■ Material shown
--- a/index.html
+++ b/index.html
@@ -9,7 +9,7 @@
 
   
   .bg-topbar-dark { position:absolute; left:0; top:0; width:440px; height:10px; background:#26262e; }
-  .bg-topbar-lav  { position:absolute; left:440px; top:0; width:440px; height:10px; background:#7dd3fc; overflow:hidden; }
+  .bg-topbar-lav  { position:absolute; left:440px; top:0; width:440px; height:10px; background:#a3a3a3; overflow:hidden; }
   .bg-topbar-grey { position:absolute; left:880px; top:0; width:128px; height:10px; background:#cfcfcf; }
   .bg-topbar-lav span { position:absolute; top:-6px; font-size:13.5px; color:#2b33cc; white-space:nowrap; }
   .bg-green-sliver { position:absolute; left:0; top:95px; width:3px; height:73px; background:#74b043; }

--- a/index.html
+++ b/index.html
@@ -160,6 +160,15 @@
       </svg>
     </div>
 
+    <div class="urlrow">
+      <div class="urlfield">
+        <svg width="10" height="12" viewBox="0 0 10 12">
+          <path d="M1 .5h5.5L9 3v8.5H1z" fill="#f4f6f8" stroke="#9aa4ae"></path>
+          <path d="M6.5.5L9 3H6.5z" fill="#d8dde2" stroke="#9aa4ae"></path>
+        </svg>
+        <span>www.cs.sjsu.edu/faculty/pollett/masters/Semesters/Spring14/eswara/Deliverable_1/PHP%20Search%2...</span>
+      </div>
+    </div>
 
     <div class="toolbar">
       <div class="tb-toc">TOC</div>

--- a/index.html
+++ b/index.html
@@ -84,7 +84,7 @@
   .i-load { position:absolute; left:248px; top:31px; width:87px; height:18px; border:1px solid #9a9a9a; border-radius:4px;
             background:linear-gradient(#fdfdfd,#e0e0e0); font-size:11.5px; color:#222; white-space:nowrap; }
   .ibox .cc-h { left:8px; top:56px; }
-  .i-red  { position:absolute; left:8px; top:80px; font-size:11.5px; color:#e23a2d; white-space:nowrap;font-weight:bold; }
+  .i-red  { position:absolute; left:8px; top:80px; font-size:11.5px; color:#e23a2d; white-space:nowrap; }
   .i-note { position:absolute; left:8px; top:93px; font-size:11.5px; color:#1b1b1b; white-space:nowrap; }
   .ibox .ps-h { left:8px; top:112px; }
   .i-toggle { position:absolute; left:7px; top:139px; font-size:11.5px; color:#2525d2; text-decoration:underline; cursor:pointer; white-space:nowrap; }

...

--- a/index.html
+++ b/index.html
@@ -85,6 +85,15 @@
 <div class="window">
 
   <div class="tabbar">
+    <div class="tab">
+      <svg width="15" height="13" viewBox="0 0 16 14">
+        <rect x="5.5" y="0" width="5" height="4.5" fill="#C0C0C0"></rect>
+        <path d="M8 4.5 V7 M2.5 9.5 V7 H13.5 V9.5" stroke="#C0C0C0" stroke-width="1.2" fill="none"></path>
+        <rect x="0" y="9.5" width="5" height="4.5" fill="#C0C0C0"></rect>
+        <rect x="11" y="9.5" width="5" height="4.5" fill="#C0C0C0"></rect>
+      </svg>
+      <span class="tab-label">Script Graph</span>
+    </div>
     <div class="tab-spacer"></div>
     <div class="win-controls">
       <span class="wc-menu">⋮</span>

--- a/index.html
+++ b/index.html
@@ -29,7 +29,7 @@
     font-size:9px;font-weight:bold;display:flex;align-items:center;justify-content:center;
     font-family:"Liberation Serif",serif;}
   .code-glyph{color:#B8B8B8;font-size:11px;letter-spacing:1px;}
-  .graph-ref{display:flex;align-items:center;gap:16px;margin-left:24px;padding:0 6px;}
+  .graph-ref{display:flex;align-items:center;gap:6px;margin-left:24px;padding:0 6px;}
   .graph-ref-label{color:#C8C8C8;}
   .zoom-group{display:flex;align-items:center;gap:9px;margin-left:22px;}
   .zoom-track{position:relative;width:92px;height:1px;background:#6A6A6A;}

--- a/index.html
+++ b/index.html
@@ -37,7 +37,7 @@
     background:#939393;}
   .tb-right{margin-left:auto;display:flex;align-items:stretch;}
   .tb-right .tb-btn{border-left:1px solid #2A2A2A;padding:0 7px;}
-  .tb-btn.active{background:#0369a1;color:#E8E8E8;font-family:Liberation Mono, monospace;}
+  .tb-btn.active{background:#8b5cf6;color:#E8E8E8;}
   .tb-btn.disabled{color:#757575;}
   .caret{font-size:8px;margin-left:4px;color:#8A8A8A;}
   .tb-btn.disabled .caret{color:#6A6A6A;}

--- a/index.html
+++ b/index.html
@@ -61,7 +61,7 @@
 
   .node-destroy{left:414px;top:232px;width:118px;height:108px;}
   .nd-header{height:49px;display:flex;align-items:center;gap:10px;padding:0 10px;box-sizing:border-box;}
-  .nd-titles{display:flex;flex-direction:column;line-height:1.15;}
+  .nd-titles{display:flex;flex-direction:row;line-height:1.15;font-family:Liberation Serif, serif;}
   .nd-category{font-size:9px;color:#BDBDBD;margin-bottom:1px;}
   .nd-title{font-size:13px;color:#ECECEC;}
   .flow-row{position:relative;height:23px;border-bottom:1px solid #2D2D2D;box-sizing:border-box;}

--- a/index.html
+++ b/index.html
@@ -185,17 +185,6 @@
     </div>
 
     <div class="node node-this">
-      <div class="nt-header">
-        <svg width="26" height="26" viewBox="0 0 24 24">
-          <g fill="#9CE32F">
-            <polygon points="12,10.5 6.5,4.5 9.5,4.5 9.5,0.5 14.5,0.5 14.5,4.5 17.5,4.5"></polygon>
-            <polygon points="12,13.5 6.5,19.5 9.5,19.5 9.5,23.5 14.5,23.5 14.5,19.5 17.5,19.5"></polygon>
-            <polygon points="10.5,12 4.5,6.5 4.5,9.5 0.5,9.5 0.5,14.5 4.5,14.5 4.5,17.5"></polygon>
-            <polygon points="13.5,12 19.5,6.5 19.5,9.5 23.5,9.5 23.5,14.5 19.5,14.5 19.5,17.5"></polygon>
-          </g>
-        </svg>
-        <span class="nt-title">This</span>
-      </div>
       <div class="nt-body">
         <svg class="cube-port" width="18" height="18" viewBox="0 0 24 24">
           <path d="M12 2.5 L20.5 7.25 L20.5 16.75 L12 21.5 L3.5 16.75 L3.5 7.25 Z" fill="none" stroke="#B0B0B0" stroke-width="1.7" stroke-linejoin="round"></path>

■ Problem requirements
For this listing, copy out every line that includes the word "Serif".

■ Your solution
     font-family:"Liberation Serif",serif;}
+  .nd-titles{display:flex;flex-direction:row;line-height:1.15;font-family:Liberation Serif, serif;}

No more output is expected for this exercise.